The argument against patenting of ESTs is that they may ultimately have a greater value than at present once the function of the genes from which they derive is discovered. It would seem to be unfair to grant patent rights in a gene to the person who first isolated an EST derived from that gene to the exclusion of the person who elucidates the function of the full gene. The disclosure of an EST in the context of the current state of the art generally would enable the location of the full gene to be found. However, without the disclosure of a function for the gene, the advance in knowledge will not be capable of industrial application.
The obvious question
There is some uncertainty regarding the tests used to determine the question of obviousness. This uncertainty could have been eased by a definitive statement on the nature of an inventive step from the House of Lords in Biogen.110 The decision, in that forum, that Biogen's patent was invalid was made on the ground of insufficiency, but Lord Hoffmann did make a potentially very useful observation on the question of inventive step. This observation was that the identification of the inventive concept is critical. In particular, the use of general language will tend to cast the inventive step too widely when the actual contribution to the art may be quite specific:
A proper statement of the inventive concept needs to include some express or implied reference to the problem which it required invention to overcome.111
The key is to state the invention at the right level of abstraction; if too general it may be considered obvious. The same level of abstraction must be seen in the scope of the claims. Where the claim states the invention too generally, it is likely to exceed the ground for a monopoly that is warranted by the actual contribution made.

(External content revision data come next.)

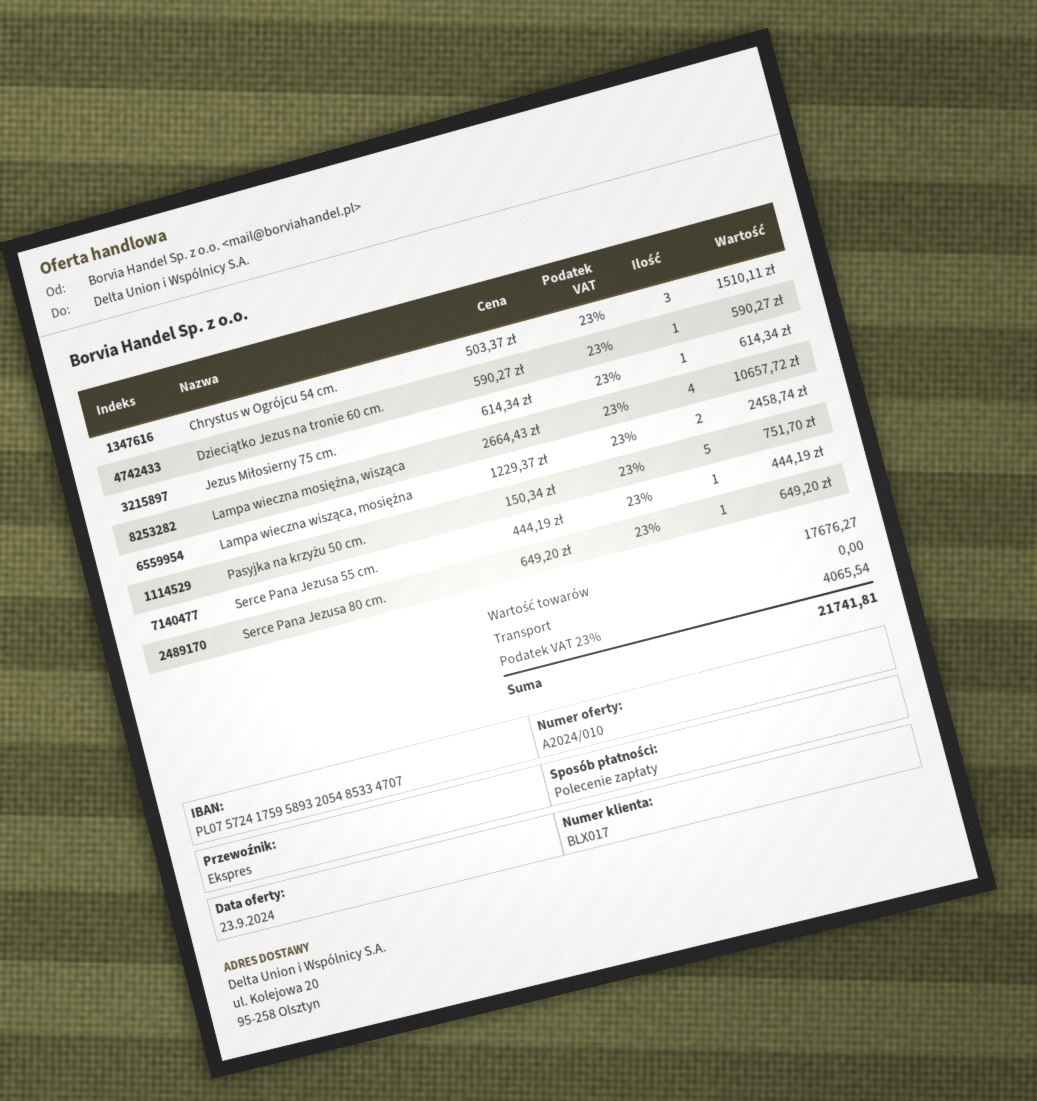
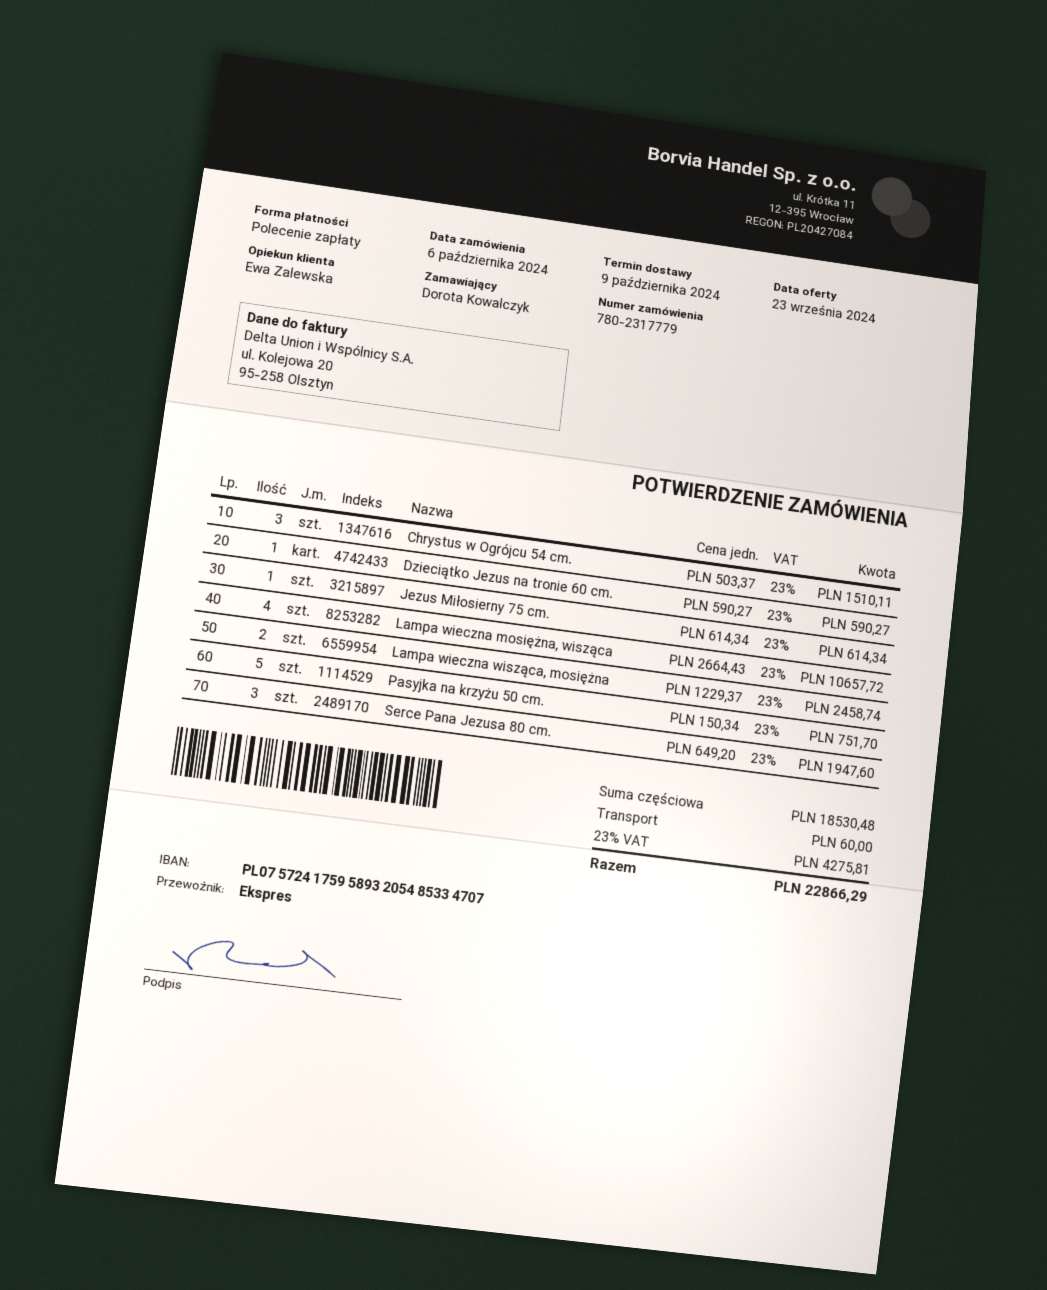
Serce Pana Jezusa 55 cm.: 1 x 444.19 = 444.19 -> none
Serce Pana Jezusa 80 cm.: 1 x 649.20 = 649.20 -> 3 x 649.20 = 1947.60
subtotal: 17676.27 -> 18530.48
shipping: 0.00 -> 60.00
tax: 23% = 4065.54 -> 23% = 4275.81
total: 21741.81 -> 22866.29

It has been suggested there are two ways in which something can be non-obvious.112 First, a solution to a problem may involve some lateral thought because the step does not follow linearly, or logically, from an understanding of the prior art. Secondly, the solution may be the end result of a sequence of logical steps to be taken from the point at which the prior art had placed the skilled addressee:
The citadel may be captured either by a brilliant coup de main or by a slow laborious approach by sap and mine according to the rules of the art; the reward is the same.113
This raises the question of how important the route taken by the inventor is to the inventive step inquiry? An objective approach to inventiveness would tend to focus on the final result, involving a comparison between the invention and the prior art. A subjective approach places more emphasis on the route taken by the inventor. It is suggested that too great an emphasis on either approach leads to difficulties, and that the idea of the patent social contract can be employed to help define the inventive step.